■ **Exercise requirements**: Below is a block of entries; repeat exactly the lines starting at the line that contains "- API_ML_AI_Xiangnian" and ending at the line that contains "True from Fact网新人，有态度，不认输，不头秃", both included.

■ **Data extract**:

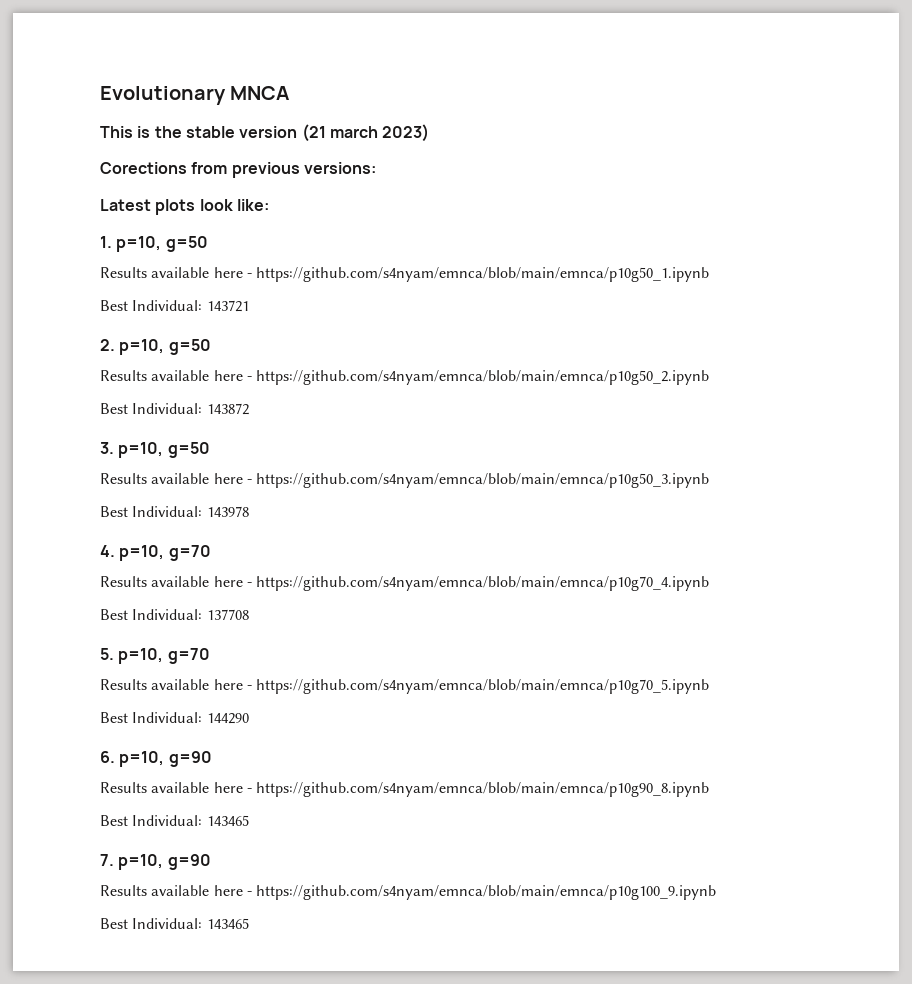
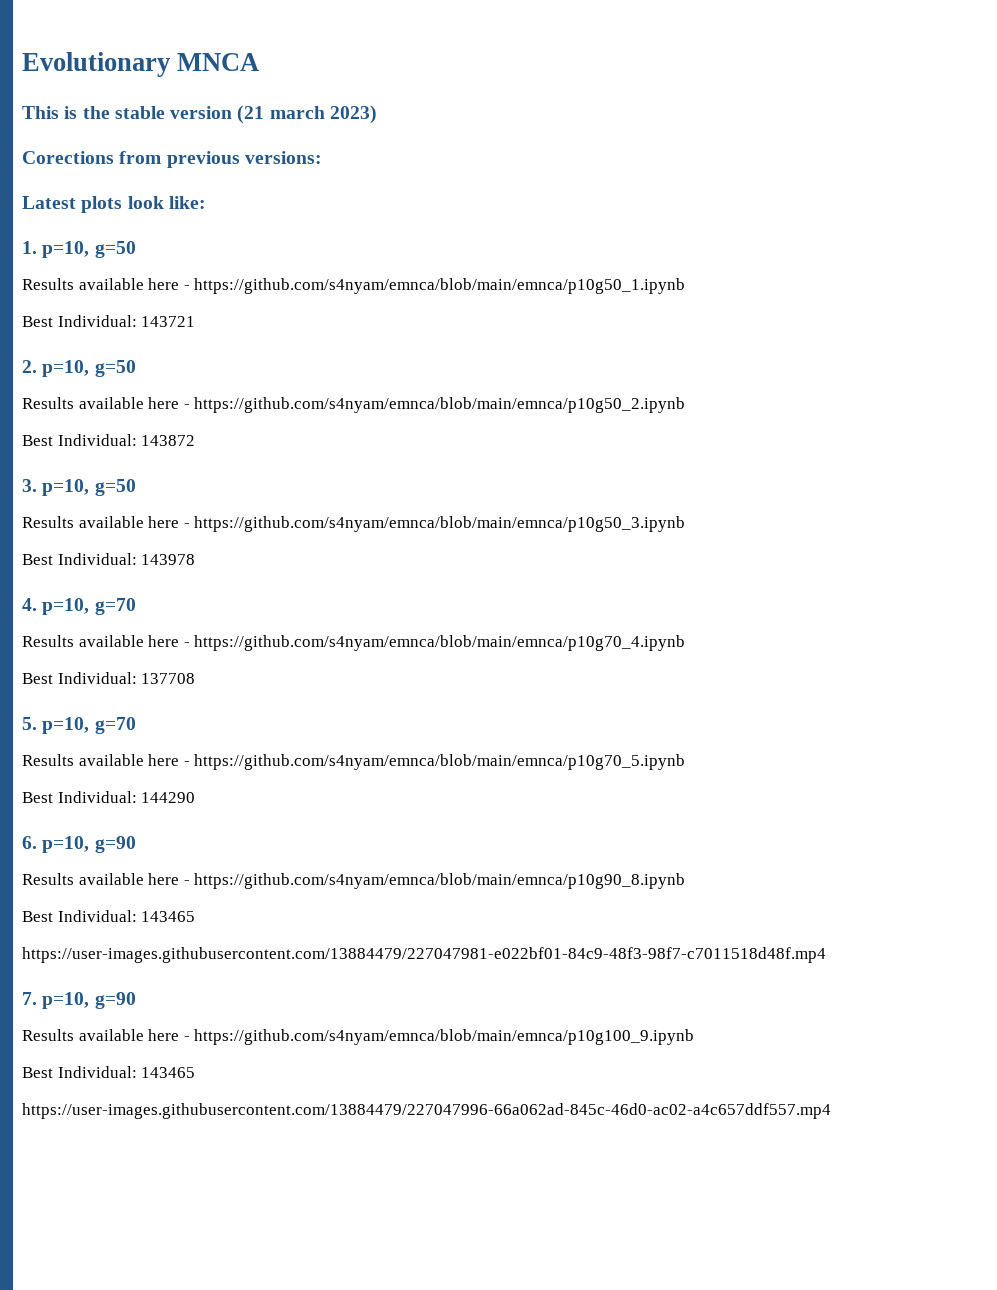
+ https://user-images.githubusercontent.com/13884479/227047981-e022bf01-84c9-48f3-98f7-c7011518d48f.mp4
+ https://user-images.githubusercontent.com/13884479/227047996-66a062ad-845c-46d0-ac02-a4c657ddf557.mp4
...
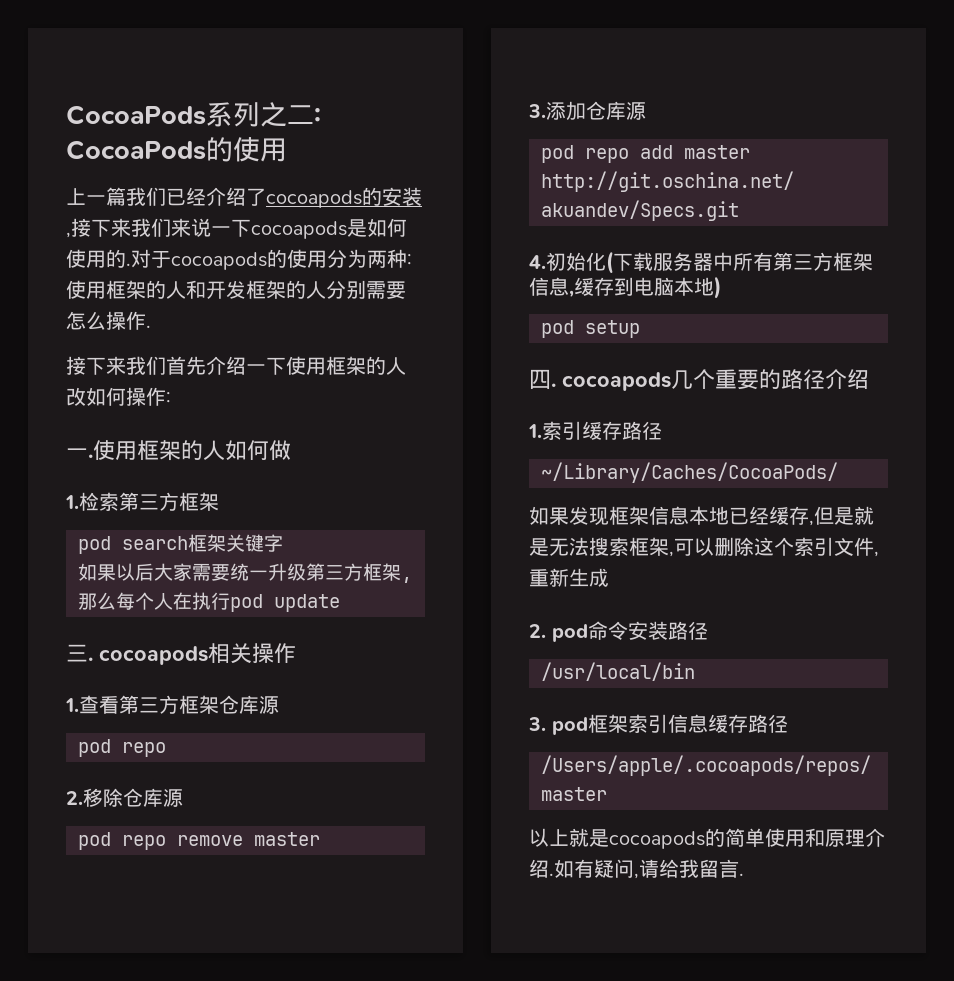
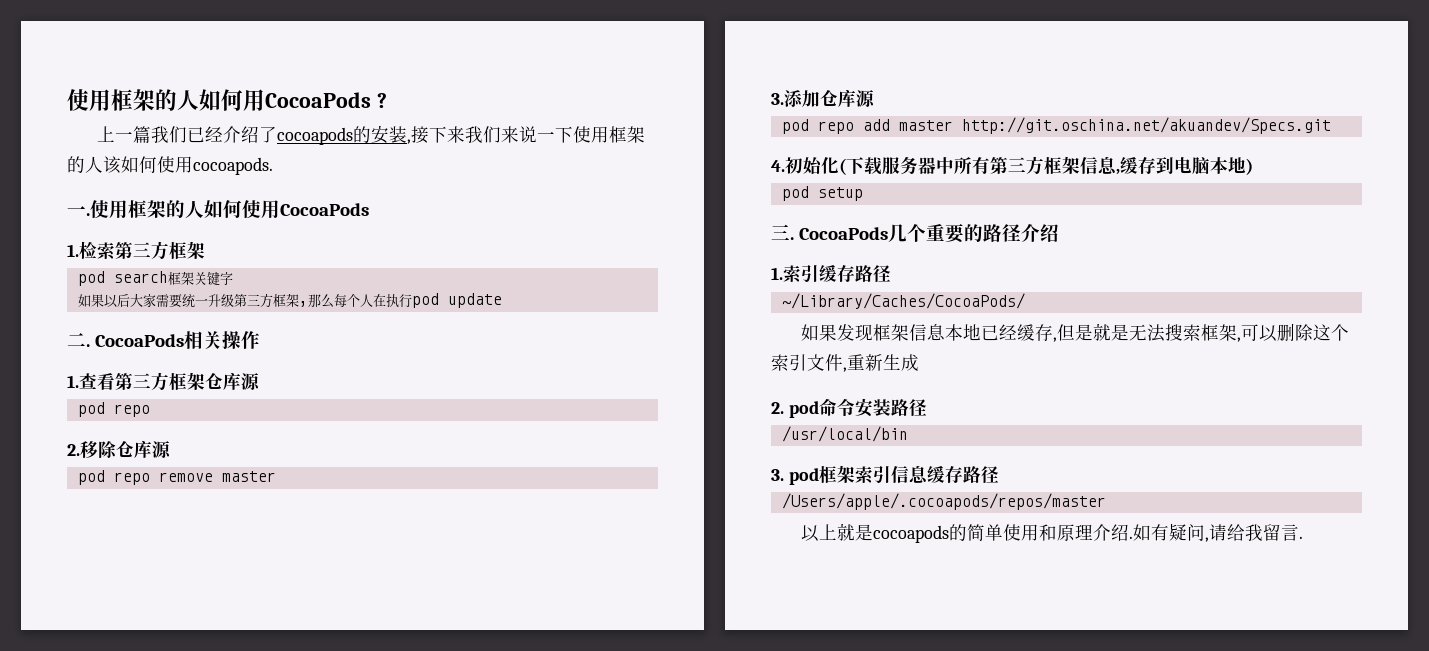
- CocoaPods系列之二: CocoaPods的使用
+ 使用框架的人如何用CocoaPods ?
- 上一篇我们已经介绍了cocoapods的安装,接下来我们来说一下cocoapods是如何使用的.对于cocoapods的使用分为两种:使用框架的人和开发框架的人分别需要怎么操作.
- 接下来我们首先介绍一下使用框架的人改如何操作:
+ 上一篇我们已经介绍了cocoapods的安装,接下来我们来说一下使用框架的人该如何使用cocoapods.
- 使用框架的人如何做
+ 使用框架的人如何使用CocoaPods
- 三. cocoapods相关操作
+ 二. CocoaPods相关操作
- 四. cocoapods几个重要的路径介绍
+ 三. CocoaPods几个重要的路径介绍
---
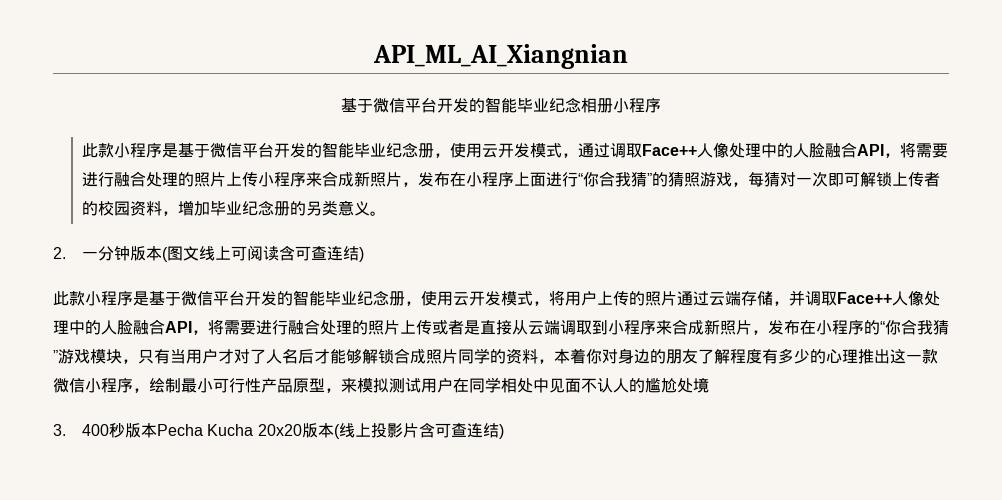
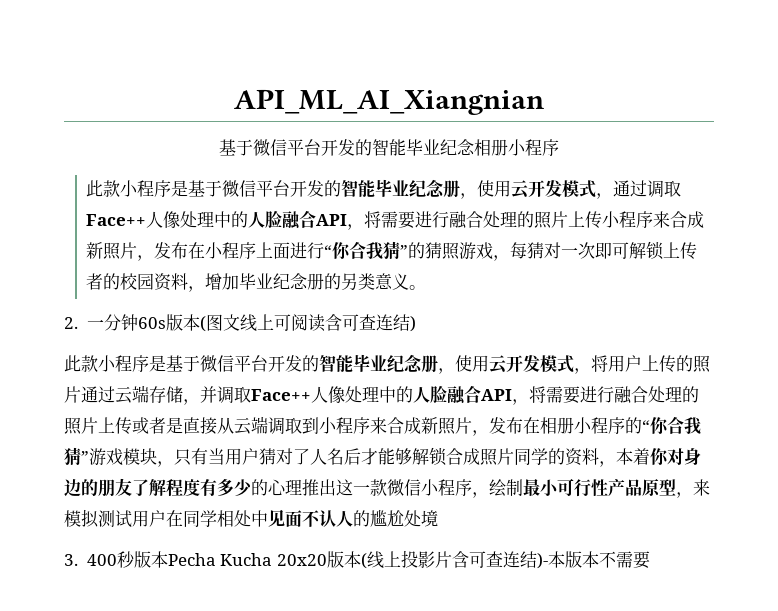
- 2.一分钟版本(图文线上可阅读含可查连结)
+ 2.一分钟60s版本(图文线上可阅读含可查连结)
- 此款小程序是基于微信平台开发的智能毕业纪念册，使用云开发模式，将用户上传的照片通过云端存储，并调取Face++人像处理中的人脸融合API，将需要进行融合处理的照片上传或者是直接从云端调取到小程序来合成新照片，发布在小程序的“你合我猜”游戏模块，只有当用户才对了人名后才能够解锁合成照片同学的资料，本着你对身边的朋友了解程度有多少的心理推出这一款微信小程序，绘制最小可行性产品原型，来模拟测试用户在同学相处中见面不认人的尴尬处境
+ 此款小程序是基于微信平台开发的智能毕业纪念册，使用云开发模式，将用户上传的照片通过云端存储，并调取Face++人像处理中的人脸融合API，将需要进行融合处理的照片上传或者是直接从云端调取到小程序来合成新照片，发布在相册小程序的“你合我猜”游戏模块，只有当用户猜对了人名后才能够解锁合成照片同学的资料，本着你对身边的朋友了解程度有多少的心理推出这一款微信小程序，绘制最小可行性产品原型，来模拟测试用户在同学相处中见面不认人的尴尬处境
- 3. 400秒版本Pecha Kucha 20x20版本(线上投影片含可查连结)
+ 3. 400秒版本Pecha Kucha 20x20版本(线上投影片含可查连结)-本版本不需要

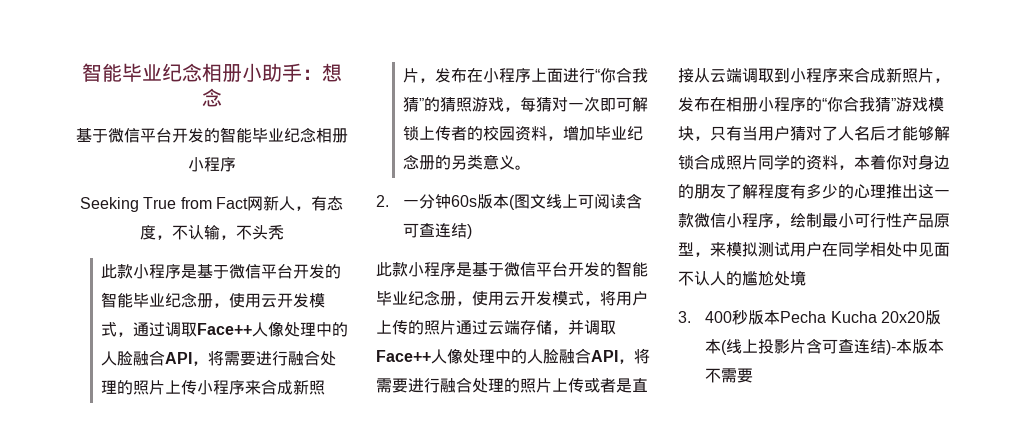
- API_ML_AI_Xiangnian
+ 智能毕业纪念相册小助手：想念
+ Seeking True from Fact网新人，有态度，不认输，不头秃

■ **Written response**:
- API_ML_AI_Xiangnian
+ 智能毕业纪念相册小助手：想念
+ Seeking True from Fact网新人，有态度，不认输，不头秃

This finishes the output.